Desidora went slightly pale, her hair darkening from auburn to black. “It works. I can sense it now.”

“Good. Now, running,” Kail said. “Trackers, professionals, an ogre and two things I couldn’t place. I
think
they were going by scent, but it could be by aura, or it could be both. I don’t know what two of them are, so until we learn how to lose them, we’re going to want some distance. Arikayurichi and Ghylspwr were both there too. Bertram was carrying them. They’ve got him enslaved.”

“You’re certain?” Hessler asked. “If Bertram believed that—”

“He’s certain,” Desidora cut in, giving Hessler a look, and Hessler blinked and nodded.

“Nice work.” Loch took one more sip of her kahva, then sighed and tossed it into a garbage bin near the back of the alley. “Waste of damn good kahva.”

“And ethically traded,” Hessler added.

Then they were running for the sad little field where they’d left the airship, ready to flee yet another town just ahead of whomever was after them.

But this time, Loch thought with a tiny little grin, they had a target.

Fangs into the hamstring, Little One,
Ululenia said in her mind, and Loch laughed.

Things were actually looking up for once.

A year ago, Dairy had been working on the farm, cared for—if not precisely loved—by good, honest people, with no further thought than next year’s harvest and a little annoyance at the silly birthmark on his arm that the farm’s old woman said was special and he should never show anyone.

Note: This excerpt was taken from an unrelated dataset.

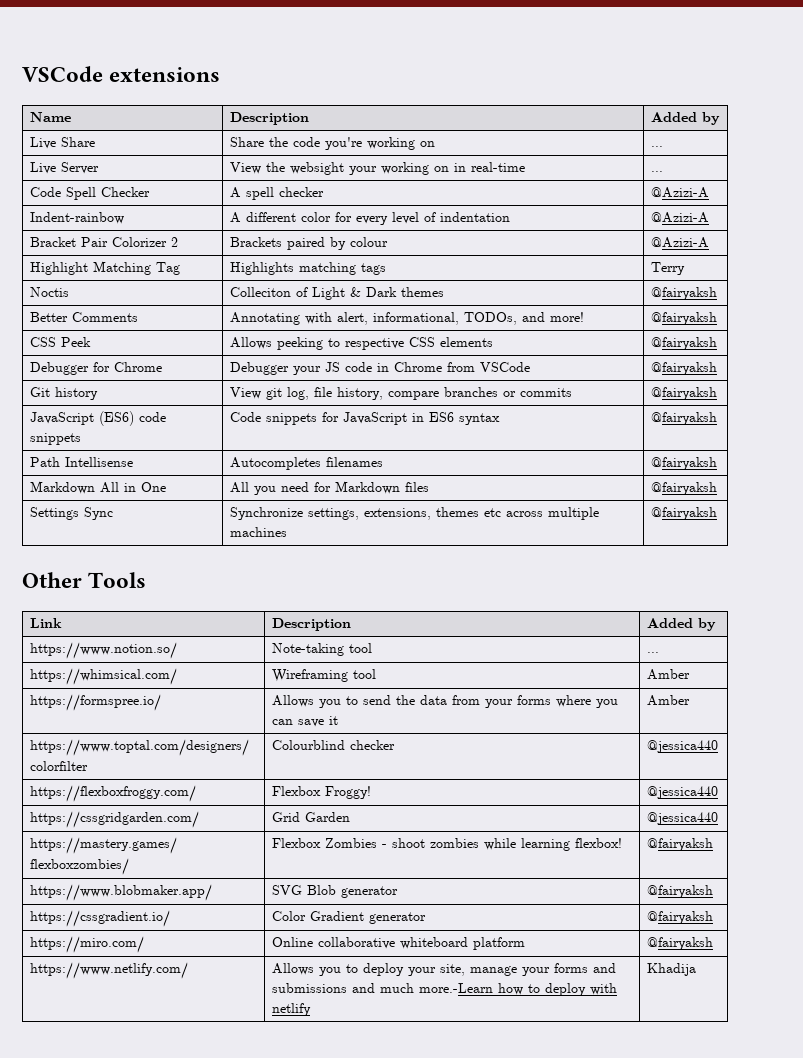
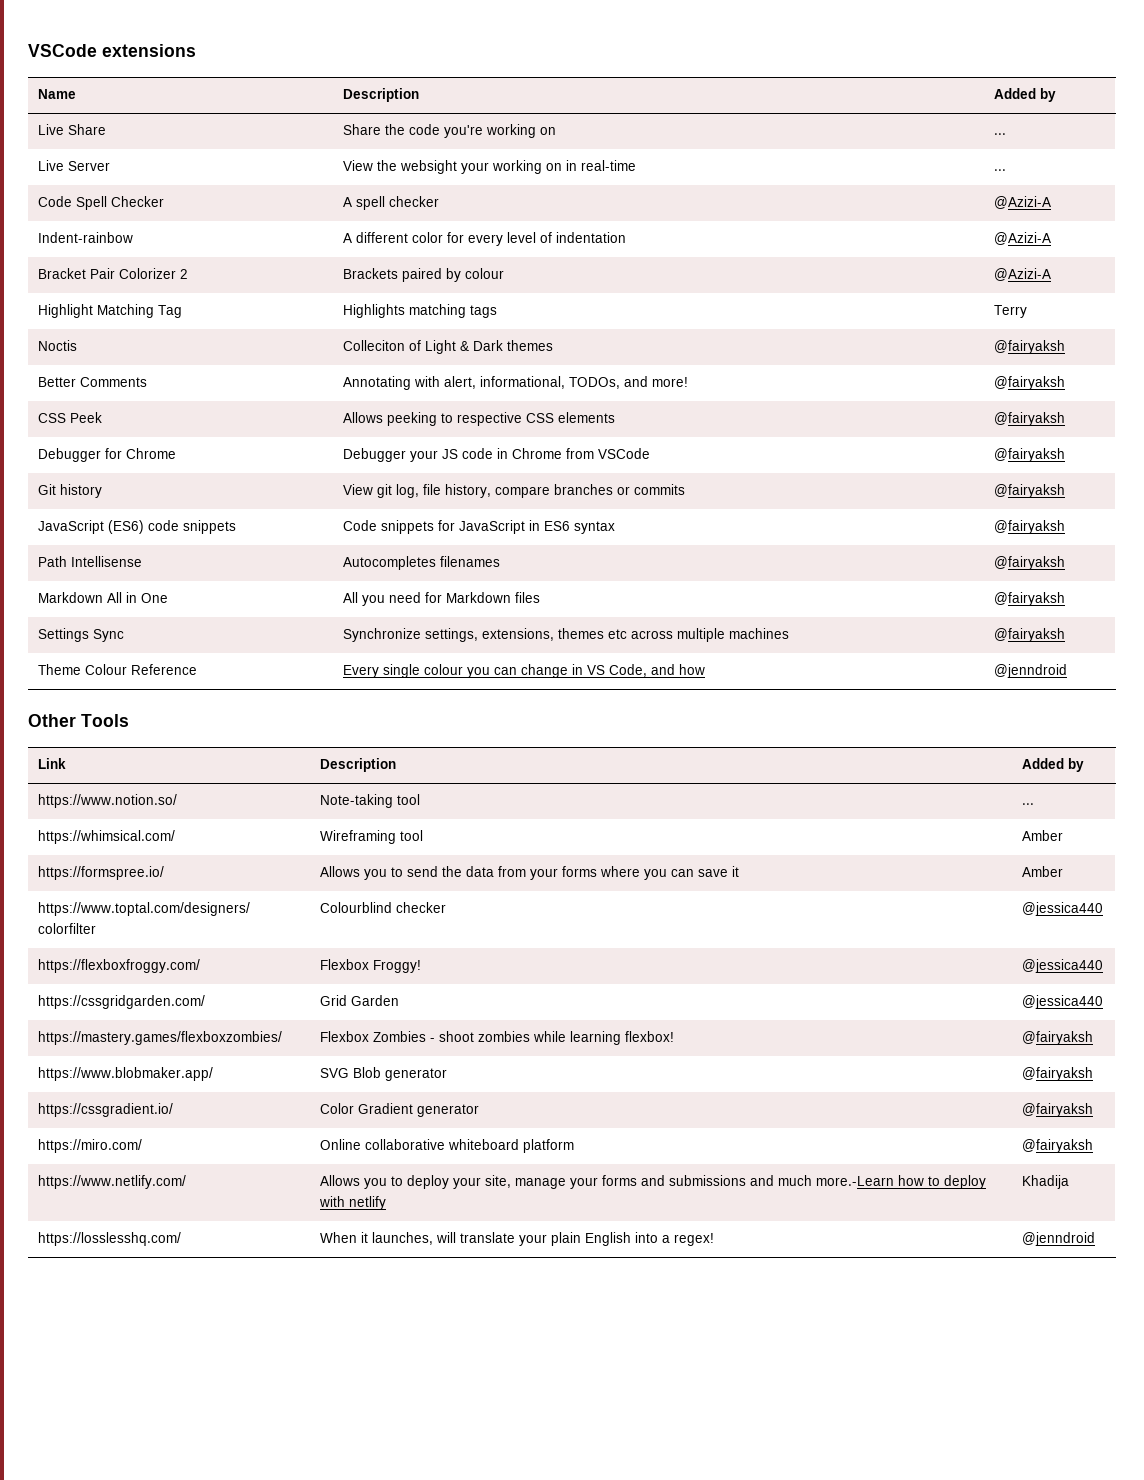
+ Theme Colour Reference | Every single colour you can change in VS Code, and how | @jenndroid
+ https://losslesshq.com/ | When it launches, will translate your plain English into a regex! | @jenndroid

Ever since the night blood-gargoyles had come stalking around the farm, life had been one educational experience after another.

Now, with a prophecy, some morally ambiguous military service, and several major robberies behind him, Dairy was finally happy, living with a man who loved him for who he was.

But of course, the Champion of Dawn wouldn’t get a normal life. The Champion of Dawn had to do
heroic
things.

At the moment, those things involved leaving the man he loved and running off to the Empire.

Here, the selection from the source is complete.